[Information Boundary: Start]

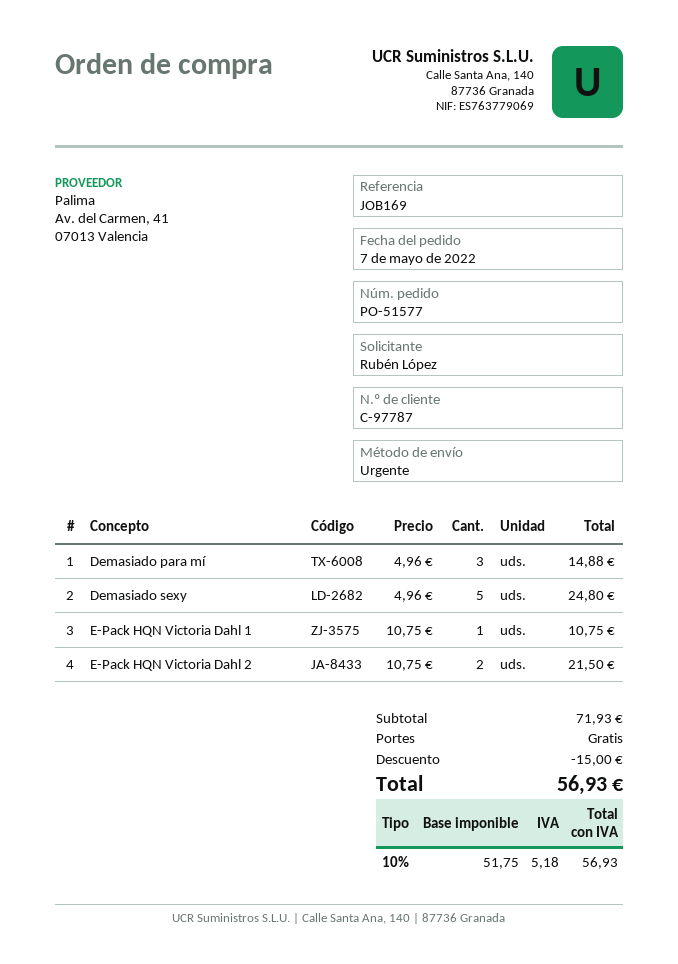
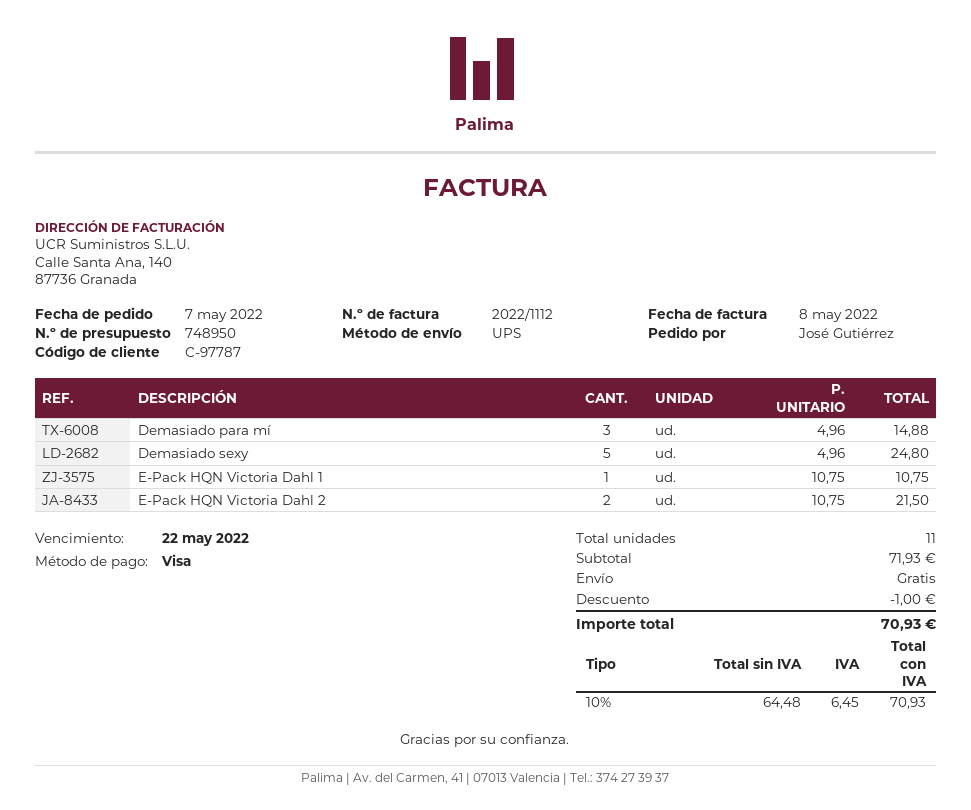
ordered by: Rubén López -> José Gutiérrez
shipping method: express -> UPS
discount: 15.00 -> 1.00
net: 51.75 -> 64.48
tax: 10% = 5.18 -> 10% = 6.45
total: 56.93 -> 70.93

[Information Boundary: End]

Exercise: Copy out the whole listing exactly, and don't carry over any pictures.

Output of the task:
ordered by: Rubén López -> José Gutiérrez
shipping method: express -> UPS
discount: 15.00 -> 1.00
net: 51.75 -> 64.48
tax: 10% = 5.18 -> 10% = 6.45
total: 56.93 -> 70.93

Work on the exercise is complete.